We went to some lengths to ensure that individual providers and consumers could not be identified, but this meant that we were unable to provide details that we might otherwise have provided. For example, because the datasets varied in size and used unique measures, we were concerned that indicating the number of episodes associated with each measure could identify the dataset (and therefore potentially identify providers and consumers).
Conclusion
Our study provides evidence that Better Access is achieving reductions in symptoms and improvements in functioning and wellbeing for the majority of consumers, particularly those who seek care when they are experiencing relatively severe depression, anxiety and/or psychological distress. A minority of consumers do not have these sorts of positive outcomes, however, and although this is consistent with international literature, further work is required to understand why. Routine measurement of outcomes – particularly those from the consumer’s own perspective – would circumvent the need for one-off studies like ours. It would enable ongoing monitoring of the extent to which Better Access is achieving its goals and would allow improvements to be made to the programme as appropriate.
Footnotes
Acknowledgements
This study was funded by the Australian Government Department of Health, Disability and Ageing, as part of the broader evaluation of Better Access. We would like to thank the two groups that were constituted to advise on the evaluation, the Clinical Advisory Group and the Stakeholder Engagement Group.

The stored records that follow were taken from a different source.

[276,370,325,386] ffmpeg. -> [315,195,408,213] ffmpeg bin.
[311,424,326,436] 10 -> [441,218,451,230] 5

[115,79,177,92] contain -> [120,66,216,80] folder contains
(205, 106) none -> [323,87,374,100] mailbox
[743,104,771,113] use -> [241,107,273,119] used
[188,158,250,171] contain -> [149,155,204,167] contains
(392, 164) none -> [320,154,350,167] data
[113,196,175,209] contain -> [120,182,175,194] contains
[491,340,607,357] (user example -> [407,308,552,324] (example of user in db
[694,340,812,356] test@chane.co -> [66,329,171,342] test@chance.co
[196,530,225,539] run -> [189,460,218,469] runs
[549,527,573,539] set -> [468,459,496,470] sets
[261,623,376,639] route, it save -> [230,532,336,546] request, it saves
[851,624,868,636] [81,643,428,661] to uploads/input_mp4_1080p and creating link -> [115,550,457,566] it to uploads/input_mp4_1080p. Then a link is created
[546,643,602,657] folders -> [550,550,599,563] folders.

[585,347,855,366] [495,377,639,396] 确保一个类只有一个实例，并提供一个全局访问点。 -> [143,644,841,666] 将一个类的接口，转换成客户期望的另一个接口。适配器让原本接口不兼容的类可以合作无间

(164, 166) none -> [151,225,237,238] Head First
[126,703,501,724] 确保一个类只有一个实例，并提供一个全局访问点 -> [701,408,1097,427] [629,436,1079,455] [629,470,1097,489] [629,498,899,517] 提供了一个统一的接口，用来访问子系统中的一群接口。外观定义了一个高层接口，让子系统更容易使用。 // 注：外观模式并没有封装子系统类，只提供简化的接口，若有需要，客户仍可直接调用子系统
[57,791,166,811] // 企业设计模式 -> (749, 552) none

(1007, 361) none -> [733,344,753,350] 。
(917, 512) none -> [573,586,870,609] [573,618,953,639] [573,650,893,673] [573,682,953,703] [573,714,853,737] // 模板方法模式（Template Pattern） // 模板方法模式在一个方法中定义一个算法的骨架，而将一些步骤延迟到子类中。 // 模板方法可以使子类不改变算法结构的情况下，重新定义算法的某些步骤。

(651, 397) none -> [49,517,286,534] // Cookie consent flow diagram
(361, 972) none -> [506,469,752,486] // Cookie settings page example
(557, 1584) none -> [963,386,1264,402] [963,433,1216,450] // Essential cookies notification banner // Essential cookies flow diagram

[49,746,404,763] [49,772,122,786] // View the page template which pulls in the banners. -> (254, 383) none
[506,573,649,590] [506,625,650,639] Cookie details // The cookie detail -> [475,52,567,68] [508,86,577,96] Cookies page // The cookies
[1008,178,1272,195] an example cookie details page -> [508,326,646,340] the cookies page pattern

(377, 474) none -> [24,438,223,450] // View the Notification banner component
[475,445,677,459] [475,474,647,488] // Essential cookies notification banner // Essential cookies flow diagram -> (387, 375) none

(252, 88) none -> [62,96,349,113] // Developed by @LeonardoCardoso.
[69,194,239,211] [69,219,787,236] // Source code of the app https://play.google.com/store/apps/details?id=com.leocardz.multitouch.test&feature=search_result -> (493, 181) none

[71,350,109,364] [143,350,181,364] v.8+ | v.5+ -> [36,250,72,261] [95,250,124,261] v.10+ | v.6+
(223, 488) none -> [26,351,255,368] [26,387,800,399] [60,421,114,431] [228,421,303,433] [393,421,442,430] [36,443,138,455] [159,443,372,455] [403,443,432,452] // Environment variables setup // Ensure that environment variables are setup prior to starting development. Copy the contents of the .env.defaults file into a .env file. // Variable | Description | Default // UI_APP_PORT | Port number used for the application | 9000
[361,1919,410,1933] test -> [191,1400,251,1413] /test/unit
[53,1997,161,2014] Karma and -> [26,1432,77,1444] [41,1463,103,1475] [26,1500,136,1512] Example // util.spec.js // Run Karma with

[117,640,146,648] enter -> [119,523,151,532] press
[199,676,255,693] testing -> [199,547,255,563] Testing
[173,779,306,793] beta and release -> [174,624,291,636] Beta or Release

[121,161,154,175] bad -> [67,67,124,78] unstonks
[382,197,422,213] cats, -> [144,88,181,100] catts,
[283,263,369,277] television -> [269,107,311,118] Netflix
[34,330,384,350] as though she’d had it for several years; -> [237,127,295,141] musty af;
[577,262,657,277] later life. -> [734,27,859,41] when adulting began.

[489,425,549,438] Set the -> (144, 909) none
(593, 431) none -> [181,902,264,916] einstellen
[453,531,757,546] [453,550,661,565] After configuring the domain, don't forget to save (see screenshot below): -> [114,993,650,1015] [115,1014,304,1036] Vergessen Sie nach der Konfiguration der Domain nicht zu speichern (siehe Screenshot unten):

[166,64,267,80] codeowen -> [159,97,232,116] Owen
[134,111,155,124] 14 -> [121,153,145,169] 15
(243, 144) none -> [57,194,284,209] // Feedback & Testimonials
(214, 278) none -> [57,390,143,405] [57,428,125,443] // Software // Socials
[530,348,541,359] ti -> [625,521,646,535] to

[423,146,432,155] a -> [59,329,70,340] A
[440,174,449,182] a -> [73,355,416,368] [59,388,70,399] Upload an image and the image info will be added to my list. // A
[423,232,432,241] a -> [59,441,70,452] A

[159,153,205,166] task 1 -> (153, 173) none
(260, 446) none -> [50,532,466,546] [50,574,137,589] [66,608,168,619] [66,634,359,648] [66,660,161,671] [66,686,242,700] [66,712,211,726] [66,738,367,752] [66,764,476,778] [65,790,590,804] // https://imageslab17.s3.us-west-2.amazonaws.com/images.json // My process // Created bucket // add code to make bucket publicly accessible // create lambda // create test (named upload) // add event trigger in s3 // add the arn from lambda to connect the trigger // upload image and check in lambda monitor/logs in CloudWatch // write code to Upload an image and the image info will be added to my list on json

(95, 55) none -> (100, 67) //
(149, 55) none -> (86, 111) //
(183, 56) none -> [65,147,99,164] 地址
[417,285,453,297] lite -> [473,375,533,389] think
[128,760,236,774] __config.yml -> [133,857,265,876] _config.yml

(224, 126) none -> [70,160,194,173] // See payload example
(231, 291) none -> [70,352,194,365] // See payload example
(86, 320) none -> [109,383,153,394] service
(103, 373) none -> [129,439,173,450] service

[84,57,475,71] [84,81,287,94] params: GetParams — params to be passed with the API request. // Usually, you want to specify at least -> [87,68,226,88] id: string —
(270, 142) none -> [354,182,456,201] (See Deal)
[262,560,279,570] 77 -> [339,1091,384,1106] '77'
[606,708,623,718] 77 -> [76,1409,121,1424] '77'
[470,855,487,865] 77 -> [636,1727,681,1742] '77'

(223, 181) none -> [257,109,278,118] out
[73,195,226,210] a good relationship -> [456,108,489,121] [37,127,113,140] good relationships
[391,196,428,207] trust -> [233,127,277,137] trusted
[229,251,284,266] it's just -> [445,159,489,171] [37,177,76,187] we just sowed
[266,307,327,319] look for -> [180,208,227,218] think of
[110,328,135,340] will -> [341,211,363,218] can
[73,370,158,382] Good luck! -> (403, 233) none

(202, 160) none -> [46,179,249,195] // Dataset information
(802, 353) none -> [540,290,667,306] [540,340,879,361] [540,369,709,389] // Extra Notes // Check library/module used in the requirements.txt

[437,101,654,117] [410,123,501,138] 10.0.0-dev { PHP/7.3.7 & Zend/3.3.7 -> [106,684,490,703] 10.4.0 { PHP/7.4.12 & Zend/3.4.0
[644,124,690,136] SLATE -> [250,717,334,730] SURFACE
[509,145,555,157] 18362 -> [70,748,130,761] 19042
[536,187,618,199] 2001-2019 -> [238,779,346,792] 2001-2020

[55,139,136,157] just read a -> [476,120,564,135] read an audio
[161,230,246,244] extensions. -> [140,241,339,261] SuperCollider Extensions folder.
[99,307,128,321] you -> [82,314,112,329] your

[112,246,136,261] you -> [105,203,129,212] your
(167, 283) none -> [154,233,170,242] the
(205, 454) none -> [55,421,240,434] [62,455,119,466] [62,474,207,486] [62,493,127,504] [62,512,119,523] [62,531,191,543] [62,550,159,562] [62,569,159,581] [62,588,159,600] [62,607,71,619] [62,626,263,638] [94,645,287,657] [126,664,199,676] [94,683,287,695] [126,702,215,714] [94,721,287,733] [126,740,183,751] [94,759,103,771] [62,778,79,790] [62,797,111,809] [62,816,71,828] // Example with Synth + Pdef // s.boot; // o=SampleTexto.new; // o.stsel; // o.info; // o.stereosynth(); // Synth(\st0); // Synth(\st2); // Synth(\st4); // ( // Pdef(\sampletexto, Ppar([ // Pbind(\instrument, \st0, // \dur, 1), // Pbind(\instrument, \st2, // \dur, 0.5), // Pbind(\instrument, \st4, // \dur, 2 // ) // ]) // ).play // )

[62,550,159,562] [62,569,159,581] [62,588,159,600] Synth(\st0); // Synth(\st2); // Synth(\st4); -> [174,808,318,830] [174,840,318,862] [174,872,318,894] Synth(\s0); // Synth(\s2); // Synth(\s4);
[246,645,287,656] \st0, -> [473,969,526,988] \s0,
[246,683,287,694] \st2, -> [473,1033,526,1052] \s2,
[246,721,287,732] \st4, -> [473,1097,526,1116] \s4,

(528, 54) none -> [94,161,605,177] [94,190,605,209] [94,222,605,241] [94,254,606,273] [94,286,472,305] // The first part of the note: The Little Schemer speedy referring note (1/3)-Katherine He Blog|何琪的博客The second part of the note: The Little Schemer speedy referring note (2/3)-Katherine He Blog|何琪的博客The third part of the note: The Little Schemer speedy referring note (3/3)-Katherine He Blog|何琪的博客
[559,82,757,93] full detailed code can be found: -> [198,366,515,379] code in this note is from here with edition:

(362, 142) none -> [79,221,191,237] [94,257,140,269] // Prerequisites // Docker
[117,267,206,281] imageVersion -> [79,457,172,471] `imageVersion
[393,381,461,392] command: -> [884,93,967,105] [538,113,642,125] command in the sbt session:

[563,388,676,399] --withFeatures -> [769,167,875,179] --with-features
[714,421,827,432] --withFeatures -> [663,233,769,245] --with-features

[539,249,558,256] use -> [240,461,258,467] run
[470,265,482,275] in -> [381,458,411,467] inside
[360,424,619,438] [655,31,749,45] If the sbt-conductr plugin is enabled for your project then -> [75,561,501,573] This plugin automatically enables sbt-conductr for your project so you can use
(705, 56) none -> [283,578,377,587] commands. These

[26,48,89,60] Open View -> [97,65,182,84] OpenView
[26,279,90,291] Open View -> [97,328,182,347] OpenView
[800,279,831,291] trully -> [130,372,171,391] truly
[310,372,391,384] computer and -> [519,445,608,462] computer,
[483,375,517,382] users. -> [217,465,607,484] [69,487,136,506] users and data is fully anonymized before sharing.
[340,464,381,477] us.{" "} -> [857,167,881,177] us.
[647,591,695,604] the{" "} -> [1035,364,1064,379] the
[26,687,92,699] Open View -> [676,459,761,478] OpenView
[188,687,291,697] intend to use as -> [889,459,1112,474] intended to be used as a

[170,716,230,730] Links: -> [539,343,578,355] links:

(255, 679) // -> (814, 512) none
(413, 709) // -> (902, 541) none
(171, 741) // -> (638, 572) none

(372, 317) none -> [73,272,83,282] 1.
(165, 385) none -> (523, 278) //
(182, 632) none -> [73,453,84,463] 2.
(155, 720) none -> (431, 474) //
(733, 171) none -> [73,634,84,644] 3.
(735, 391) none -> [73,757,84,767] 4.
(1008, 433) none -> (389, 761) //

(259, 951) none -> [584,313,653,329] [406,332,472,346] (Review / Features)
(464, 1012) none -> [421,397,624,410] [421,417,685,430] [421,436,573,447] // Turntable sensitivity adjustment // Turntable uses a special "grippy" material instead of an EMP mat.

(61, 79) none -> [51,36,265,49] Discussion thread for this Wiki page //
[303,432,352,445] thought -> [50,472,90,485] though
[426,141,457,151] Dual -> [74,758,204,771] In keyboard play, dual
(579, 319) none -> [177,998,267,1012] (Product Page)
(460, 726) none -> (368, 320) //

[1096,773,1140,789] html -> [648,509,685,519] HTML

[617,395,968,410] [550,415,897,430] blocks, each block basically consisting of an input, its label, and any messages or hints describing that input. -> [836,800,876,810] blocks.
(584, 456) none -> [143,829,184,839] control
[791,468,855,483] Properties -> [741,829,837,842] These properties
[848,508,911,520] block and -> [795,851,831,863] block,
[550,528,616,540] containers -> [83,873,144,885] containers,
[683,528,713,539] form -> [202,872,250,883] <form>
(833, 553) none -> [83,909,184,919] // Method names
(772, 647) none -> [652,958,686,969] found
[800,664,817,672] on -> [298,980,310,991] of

Declaration of conflicting interests
The authors declared the following potential conflicts of interest with respect to the research, authorship and/or publication of this article: B.B. is the co-founder and director of NovoPsych; K.F. is the director of Kaye Frankcom Consulting, A.F. is a co-director of Benchmark Psychology and C.M. was the director of Chris Mackey and Associates.
Funding
The authors disclosed receipt of the following financial support for the research, authorship, and/or publication of this article: The evaluation of Better Access was funded by the Australian Government Department of Health, Disability and Ageing.
ORCID iDs
Data accessibility statement
The datasets generated and analysed for the current study are not available.